Eram precisamente 2 horas e 30 minutos, numa madrugada quente de verão, quando Sofia se preparava para atravessar a rua que a levaria a casa. Na montra de uma relojoaria, um Rolex chamara a sua atenção. Fixou-o por momentos, antes de dar mais uns passos em direção à passadeira de peões. O silêncio da hora contrastava com a luminosidade quase cortante de algumas montras e com a sombra pouco convidativa projetada pelos candeeiros de rua.

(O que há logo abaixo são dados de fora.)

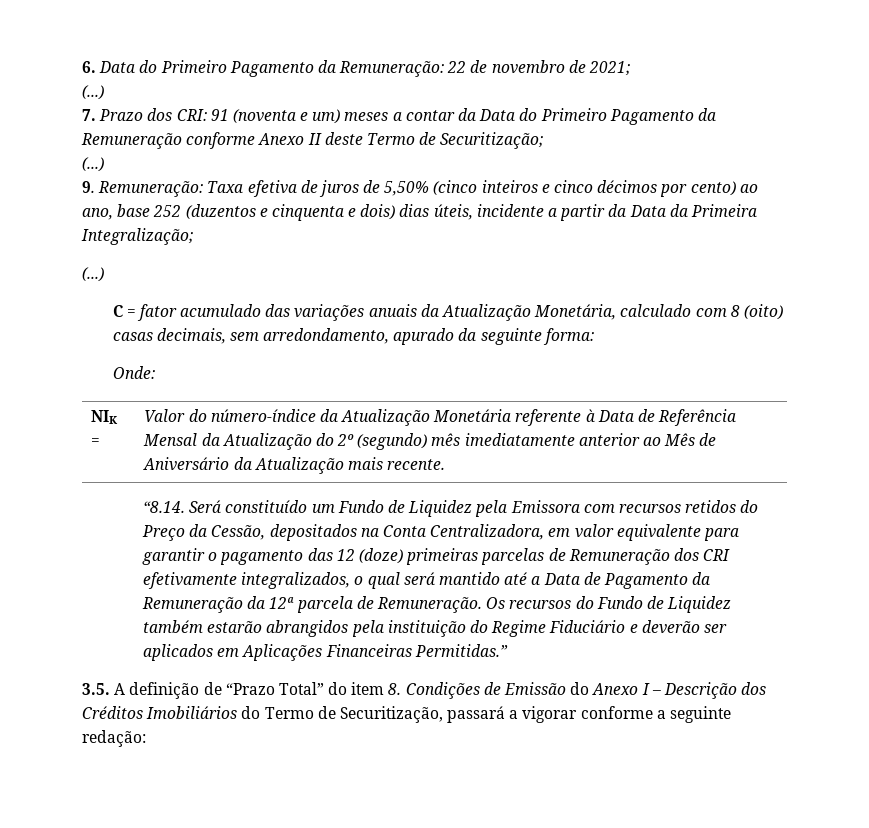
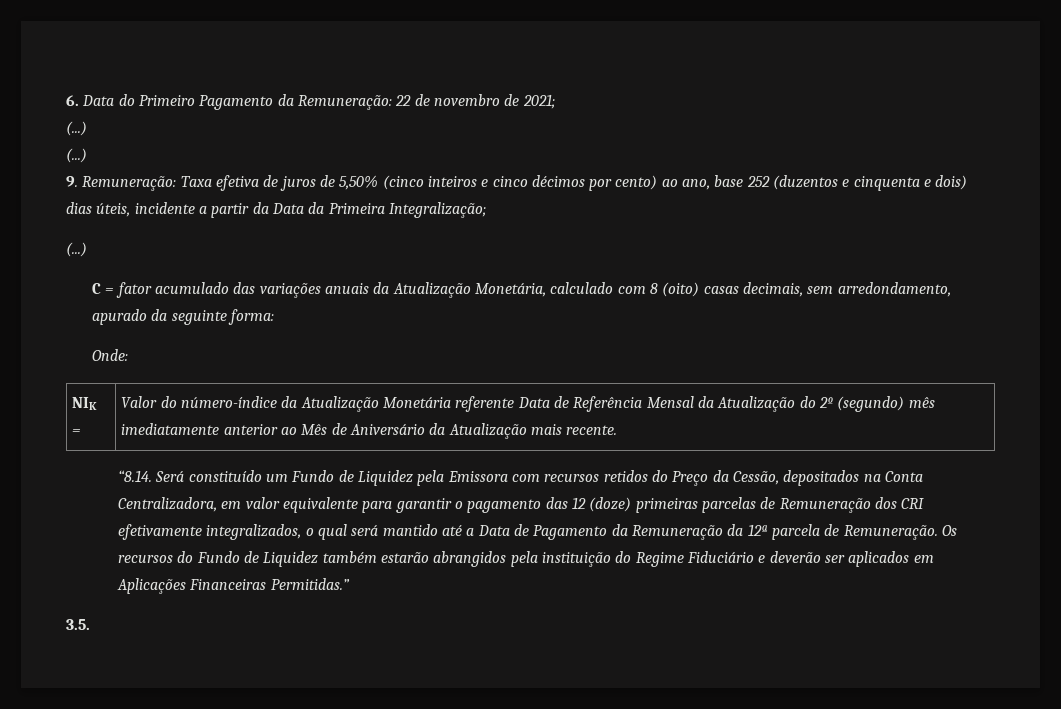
- 7. Prazo dos CRI: 91 (noventa e um) meses a contar da Data do Primeiro Pagamento da Remuneração conforme Anexo II deste Termo de Securitização;
- NIK = | Valor do número-índice da Atualização Monetária referente à Data de Referência Mensal da Atualização do 2º (segundo) mês imediatamente anterior ao Mês de Aniversário da Atualização mais recente.
+ NIK = | Valor do número-índice da Atualização Monetária referente Data de Referência Mensal da Atualização do 2º (segundo) mês imediatamente anterior ao Mês de Aniversário da Atualização mais recente.
- 3.5. A definição de “Prazo Total” do item 8. Condições de Emissão do Anexo I – Descrição dos Créditos Imobiliários do Termo de Securitização, passará a vigorar conforme a seguinte redação:
+ 3.5.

O seu coração, oceano de um amor que sentia cada vez maior, sonhou: “O João iria adorar aquele relógio. Foi um sinal. O Rui não vai saber. Detesta-o, está sempre a dizer que sou louca, que o conheci há pouco tempo, que deixei o pai por causa dele e já não vejo outra coisa. Lá isso é verdade. Este meu João é especial. Sinto-me renascida. Quando fomos hoje ao banco pôr a conta em nome dele, percebi que me entreguei por inteiro. E fez questão de estar comigo até partir de viagem. Que mais provas quero? Amo-o como nunca amei ninguém. Quando ele voltar, vou fazer–lhe uma surpresa”.
Envolvida nestes pensamentos, Sofia preparou-se para atravessar. Nesse momento, uma carrinha com vidros escuros fez uma travagem brusca à sua frente. Dela saíram quatro homens com a cara coberta. Empurraram-na violentamente para a parte traseira do veículo. Tentou gritar “João, João”, na esperança de que o seu amor a salvasse, longe de pensar que, afinal, ele estava bem perto, mas prestes a pôr-lhe fim à vida.